Kirchen-Finanzskandal: Vatikan verurteilt Kardinal zu Haftstrafe
Im grossen Vatikan-Finanzprozess um fragwürdige Millionendeals ist erstmals in der Geschichte der katholischen Kirche ein Kardinal von einem Gericht des Kirchenstaates zu einer Haftstrafe verurteilt worden.
Der Vatikan-Gerichtshof verhängte am Samstag gegen den italienischen Kardinal Angelo Becciu wegen seiner Verwicklungen in einen Finanzskandal sowie verlustreiche Immobiliendeals eine Haftstrafe von fünfeinhalb Jahren sowie eine Geldstrafe von rund 8000 Euro. Es verhängte zudem das Verbot, öffentliche Ämter zu bekleiden.
Verurteilter kündigt Einspruch an
Beccius Anwaltsteam kündigte unmittelbar nach der Urteilsverkündung an, Einspruch einzulegen. Man respektiere zwar den Richterspruch, aber Becciu sei unschuldig, sagte Anwalt Fabio Viglione.
Gemeinsam mit dem 75-jährigen Kardinal waren neun weitere Menschen angeklagt. Nur einer wurde vollständig freigesprochen. Die anderen wurden ebenfalls zu Haftstrafen zwischen drei Jahren und neun Monaten und sieben Jahren und sechs Monaten sowie Geldstrafen verurteilt.
Jahrelanger Prozess
Der Strafprozess zählt zu den bislang grössten im Vatikan. Erstmals stand ein hochrangiger Kardinal als Angeklagter vor dem Gericht, der dann letztlich auch verurteilt wurde. Der Vorsitzende Richter Giuseppe Pignatone bezeichnete den Prozess vor der Urteilsverkündung als «sicherlich ungewöhnlich».
Der Mammutprozess dauerte mehr als zwei Jahre. Für ihn musste sogar ein Raum in den Vatikanischen Museen zu einem Gerichtssaal umfunktioniert werden.
Verlust in dreistelliger Millionenhöhe
In dem Prozess ging es im Kern um den verlustreichen Kauf einer Luxusimmobilie im Londoner Stadtteil Chelsea durch das vatikanische Staatssekretariat, in dem Becciu mehrere Jahre ein wichtiger Abteilungsleiter war.
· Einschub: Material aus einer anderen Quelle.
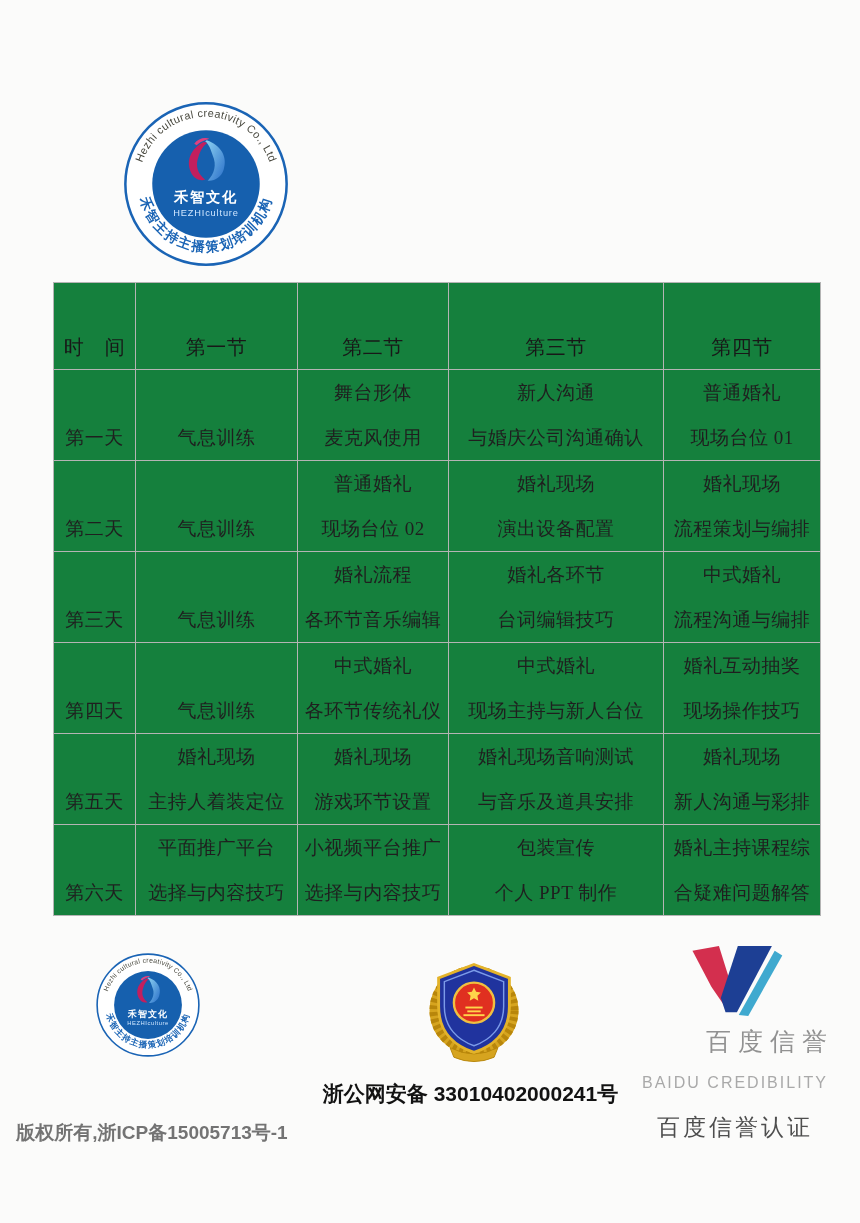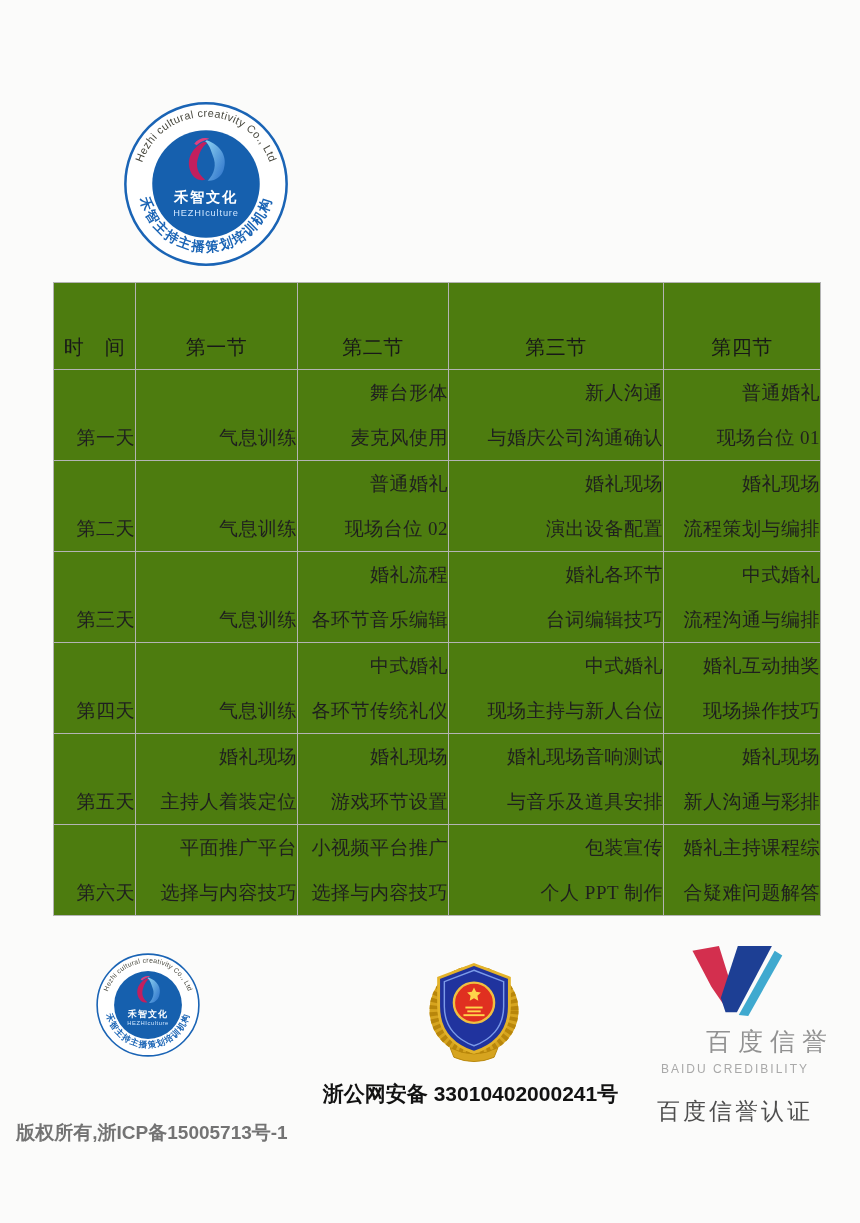--- a/index.html
+++ b/index.html
@@ -15,44 +15,44 @@
     font-family:"Liberation Serif", serif;
     font-size:35px; font-weight:bold; color:#141414; letter-spacing:2px;
     white-space:nowrap;
   }
   
   table.course{
     position:absolute; left:53px; top:282px; width:767px;
     border-collapse:collapse; table-layout:fixed;
     font-family:"Liberation Serif", serif;
   }
-  table.course td{border:1px solid #b4b4b4; padding:0; background:#4d7c0f;}
+  table.course td{border:1px solid #b4b4b4; padding:0; background:#15803d;}
   .cb{display:flex; flex-direction:column;}
   .cb.h{height:86px;}
-  .cb.r{height:90px;align-items:flex-end;}
+  .cb.r{height:90px;}
   .l{
     flex:1; display:flex; align-items:center; justify-content:center;
     font-size:19px; color:#1f1f1f; letter-spacing:0.5px; white-space:nowrap;
   }
   .cb.h .l{font-size:20px; color:#181818;}
   
   .footer-logo{position:absolute; left:95px; top:952px; width:106px; height:106px;}
   .copyright{
     position:absolute; left:8px; top:1120px; width:288px; text-align:center;
     font-size:19px; font-weight:600; color:#737373; white-space:nowrap;
   }
   .police-badge{position:absolute; left:419px; top:953px; width:110px; height:110px;}
   .police-number{
     position:absolute; left:318px; top:1080px; width:305px; text-align:center;
     font-size:21px; font-weight:800; color:#121212; white-space:nowrap;
   }
   .baidu{position:absolute; left:636px; top:938px; width:198px; text-align:center;}
   .baidu-v{width:104px; height:86px; margin:0 auto; display:block;}
   .baidu-title{font-size:25px; color:#919191; letter-spacing:7px; margin-top:1px; font-weight:500;text-align:right;}
-  .baidu-sub{font-size:12px; color:#a9a9a9; letter-spacing:2px; margin-top:4px;}
+  .baidu-sub{font-size:16px; color:#a9a9a9; letter-spacing:2px; margin-top:16px;}
   .baidu-caption{font-size:23px; color:#4e4e4e; letter-spacing:3px; margin-top:20px;}
 </style>
 </head>
 <body>
 
 <div class="page">
 
   <svg class="header-logo" viewBox="0 0 200 200">
     <defs>
       <linearGradient id="hg" x1="0" y1="0" x2="1" y2="1">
Der Vatikan wollte das Gebäude wohl kaufen, um es gewinnbringend weiter zu veräussern. Der Deal ging schief, weil der Vatikan mehr Geld investierte als geplant. Am Ende stand ein Verlust in dreistelliger Millionenhöhe.
Die Ermittlungen rund um den fragwürdigen Millionendeal in London deckten weitere krumme Geschäfte und Machenschaften im Vatikan auf. Die vatikanische Strafverfolgung um Alessandro Diddi warf dem italienischen Kirchenmann und neun weiteren Angeklagten Erpressung, Geldwäsche, Betrug, Korruption, Veruntreuung und Amtsmissbrauch vor.
Amnestie durch den Papst?
Das Gericht blieb mit seinen Urteilen unter den von der Anklage geforderten Strafen. Für Becciu forderte Diddi zum Beispiel sieben Jahre und drei Monate Haft sowie eine Geldstrafe von mehr als 10 000 Euro.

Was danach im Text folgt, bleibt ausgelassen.